The DIAPASON Project aims to implement and demonstrate an innovative, robust, user-oriented dddM to obtain evidences of the advections of desert dust aerosols and quantify their relative contribution to the PM levels routinely measured by EU Member States as part of their air quality monitoring duties.
DIAPASON then proposes to strengthen and optimize the BASELINE-dddM, by means of new, advanced observations. To this end, prototypes of affordable remote sensing devices (Polarization Lidar-Ceilometers, PLCs) will be designed and produced within the Project. The DIAPASON desert dust detection Methodology will be based on measurements from these innovative systems operated together with optical particle counters (OPCs).
As Pilot scale, the Project will be implemented in the Rome metropolitan area (Italy) and will last 36 months, plus 6 months of safety margin. The whole DIAPASON-dddM will be easily transferable to the national level and/or to countries in Europe facing similar environmental problems.
As an added value, the innovative PLCs technology developed within DIAPASON will also be able to detect and monitor, with profiling capabilities, advections of other natural particulate matter as volcanic ash plumes or wild-land fires, also considered in the EC 2010 Guidelines.

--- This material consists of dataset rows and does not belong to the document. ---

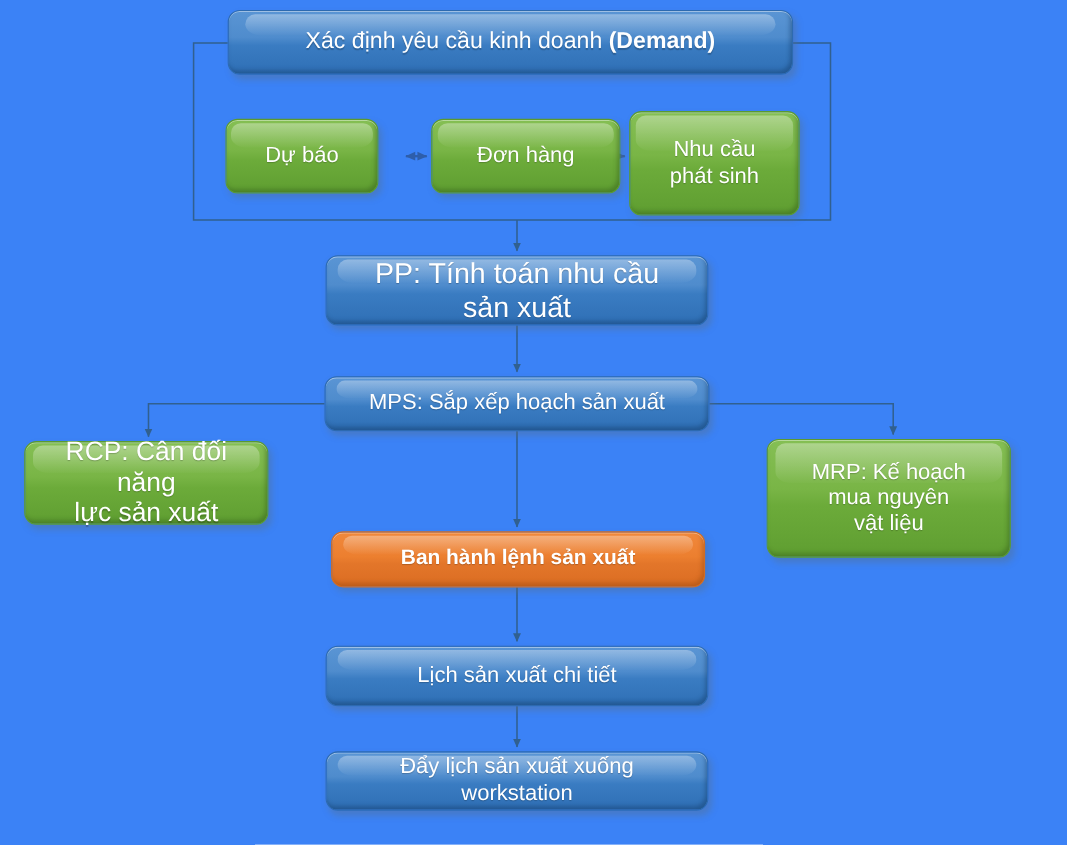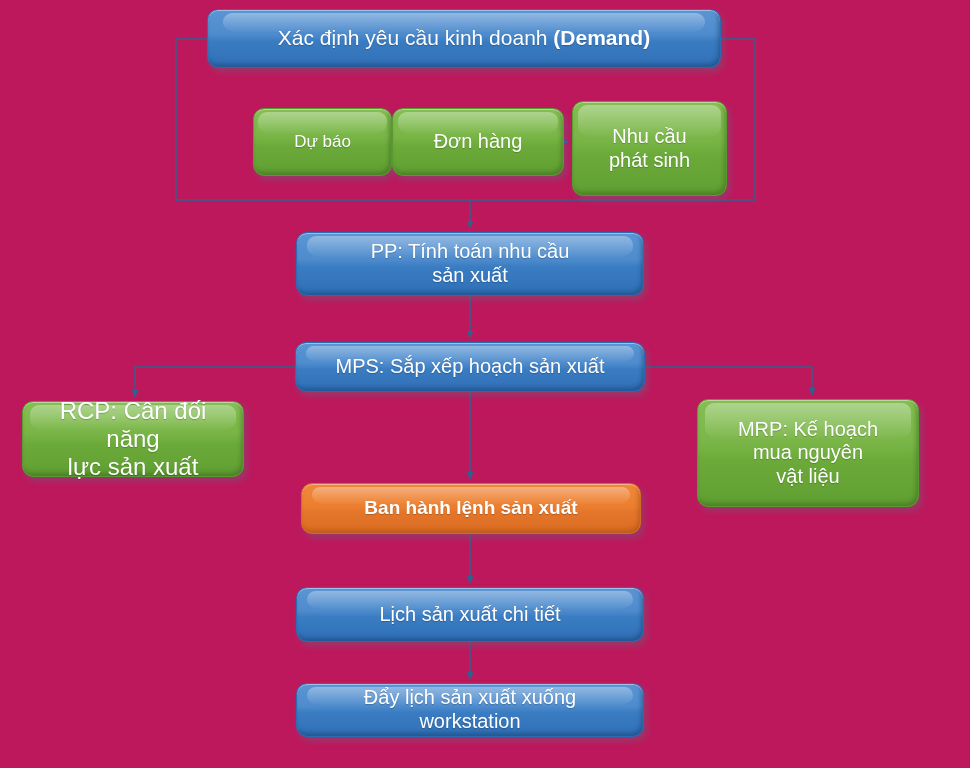--- a/index.html
+++ b/index.html
@@ -8,21 +8,21 @@
     padding: 0;
     background: #ffffff;
   }
   body {
     font-family: "Liberation Sans", sans-serif;
   }
   #canvas {
     position: relative;
     width: 970px;
     height: 768px;
-    background: #be185d;
+    background: #3b82f6;
     overflow: hidden;
   }
   #connectors {
     position: absolute;
     left: 0;
     top: 0;
     width: 970px;
     height: 768px;
     pointer-events: none;
   }
@@ -83,24 +83,24 @@
     background: linear-gradient(to bottom, #f0883c 0%, #ec7f2f 45%, #e3762a 58%, #db6d22 100%);
     border: 1px solid #d26c22;
     box-shadow:
       inset 0 1px 0 rgba(255,255,255,0.40),
       inset -2px -3px 4px rgba(140,65,10,0.38),
       3px 4px 6px rgba(90,110,130,0.38);
   }
 
   
   #node-demand      { left:207px; top:9px;    width:514px; height:59px;  font-size:21px; }
-  #node-forecast    { left:205px; top:108px;  width:139px; height:68px;  font-size:17px;margin-left:48px; }
+  #node-forecast    { left:205px; top:108px;  width:139px; height:68px;  font-size:20px; }
   #node-order       { left:392px; top:108px;  width:172px; height:68px;  font-size:20px; }
   #node-adhoc       { left:572px; top:101px;  width:155px; height:95px;  font-size:20px; }
-  #node-pp          { left:296px; top:232px;  width:348px; height:64px;  font-size:20px; }
+  #node-pp          { left:296px; top:232px;  width:348px; height:64px;  font-size:26px; }
   #node-mps         { left:295px; top:342px;  width:350px; height:50px;  font-size:20px; }
   #node-rcp         { left:22px;  top:401px;  width:222px; height:76px;  font-size:24px; }
   #node-mrp         { left:697px; top:399px;  width:222px; height:108px; font-size:20px; }
   #node-order-issue { left:301px; top:483px;  width:340px; height:51px;  font-size:19px; font-weight:600; }
   #node-schedule    { left:296px; top:587px;  width:348px; height:55px;  font-size:20px; }
   #node-push        { left:296px; top:683px;  width:348px; height:54px;  font-size:20px; }
 </style>
 </head>
 <body>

Finally, an important DIAPASON objective is to propose the PLC instruments developed within the project to be considered as an EU standard setting reference. To ensure that, cooperation with important EU and national environmental agencies will be sought: EU AQ policy decision makers will be involved as stakeholders within the first year of the project, in particular, the DG-ENV Ambient Air Quality Committee. In addition to the stakeholders having already endorsed the project (e.g., Deutscher wetterdienst, Rome City Council, ARPA Emilia Romagna, ARPA Umbria, and ISPRA), cooperation will be sought with further European environmental agencies experienced with urban air quality, EU National governmental agencies, EU Research Institutes, and Local government agencies.